Já com as forças das Nações Unidas no terreno, está tudo preparado para Sabaha ser trocada por Milos. A separação dos amantes perfilava-se no horizonte. Mas Luca não esmorece e consegue contornar a segurança dos capacetes azuis, indo atrás de Sabaha, transportada numa maca depois da intervenção cirúrgica que lhe salvou a vida. Quando atravessa a ponte que separava os dois lados, depara com Milos. Um abraço forte, contentamento reprimido por saber que estava a deixar fugir um amor como nunca vivera.

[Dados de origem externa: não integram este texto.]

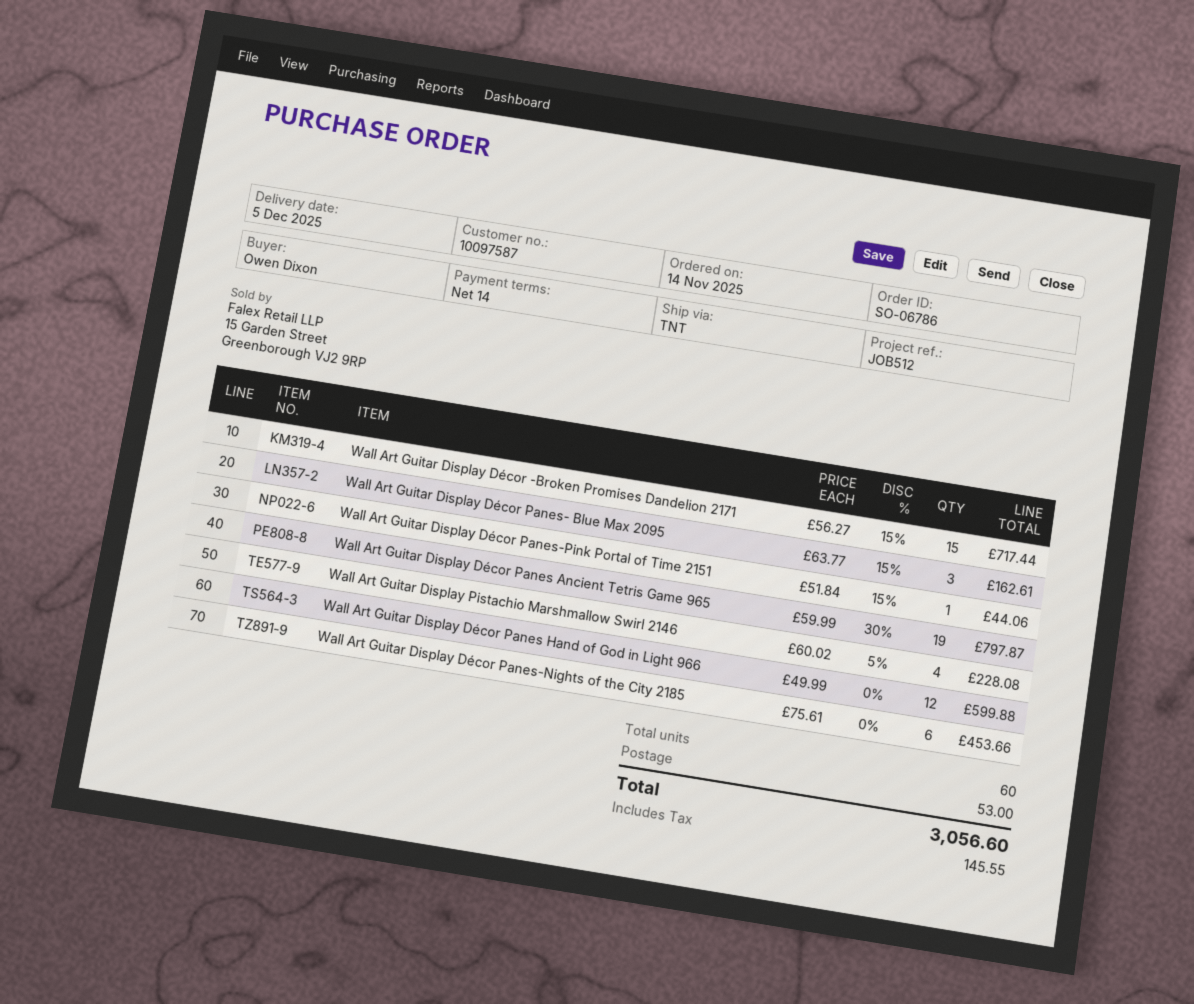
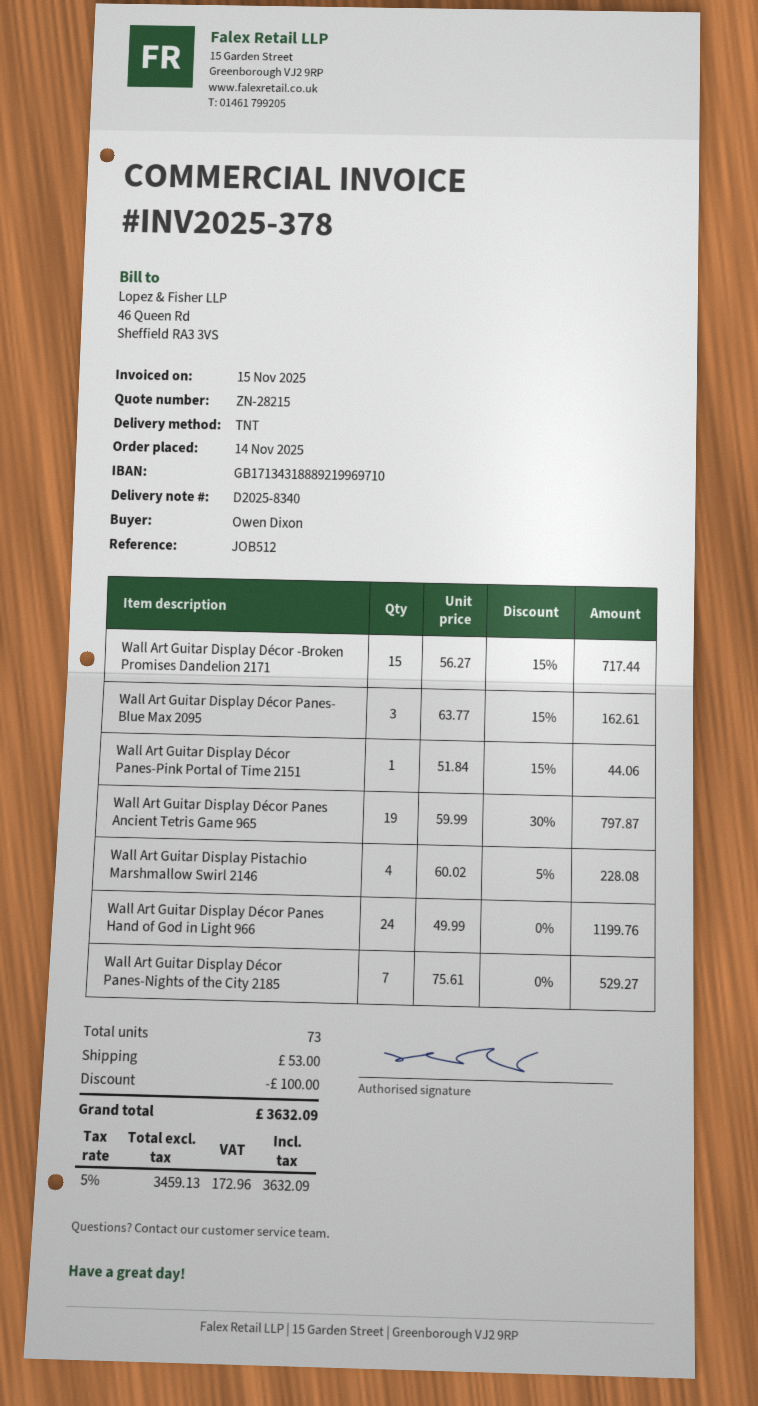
Wall Art Guitar Display Décor Panes Hand of God in Light 966: 12 x 49.99 = 599.88 -> 24 x 49.99 = 1199.76
Wall Art Guitar Display Décor Panes-Nights of the City 2185: 6 x 75.61 = 453.66 -> 7 x 75.61 = 529.27
total quantity: 60 -> 73
discount: none -> 100.00
tax: 145.55 -> 172.96
total: 3056.60 -> 3632.09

O regresso a casa é feito com contrariedade. A sua mulher tinha voltado, depois de ter sido enganada pelo húngaro. Entristecido pelo seu destino, Luca planeia o suicídio. Sentia que lhe faltavam razões para continuar a viver, agora que tinha perdido a mulher que amava e que no horizonte se desenhava o inferno que vivia antes, ao lado da louca da sua mulher. Sentindo a aproximação de um comboio, coloca a cabeça em cima do carril. Já de olhos fechados, respiração contida para minorar o sofrimento do golpe surdo que lhe ia roubar a vida, eis que sente o comboio a travar com violência. Para sua surpresa, deteve-se metros antes para não atropelar uma burra – Milica – que fez o papel de narrador sem palavras, de guardião dos sentimentos belos, sempre presente para caucionar a boa consciência desses sentimentos. Por milagre, a burra estacionou na linha de comboio metros antes do local onde Luca tinha preparado a despedida da vida. Tinha-lhe salvo a vida, num golpe de sorte que trouxe a mensagem fundamental do filme: que a vida é uma milagre, um equilíbrio precário, sem nos darmos conta da precariedade que abraça a vida.

Kusturica retrata com mestria como o Homem é coveiro de si mesmo. Como se deixa assenhorear por sentimentos que não hesitam em ceifar a vida do próximo, como se a vida fosse um valor desprezável. Corporizando o equilíbrio instável, precário, que faz da vida um pretexto para celebrar, sempre festejar com os requintes de doce loucura que são a imagem de marca do cineasta. Este filme não é tão alucinante (no bom sentido da palavra) como “Gato preto, gato branco”. Ainda assim o non-sense está presente, em doses mais contidas. Kusturica soube construir uma história que mistura as agruras da guerra, uma história de amor sem exageros lamechas e o surrealismo. Uma história de amor hilariante, que desmerece a guerra e faz saber como somos estúpidos em não atribuir valor à melhor coisa que todos temos – a vida.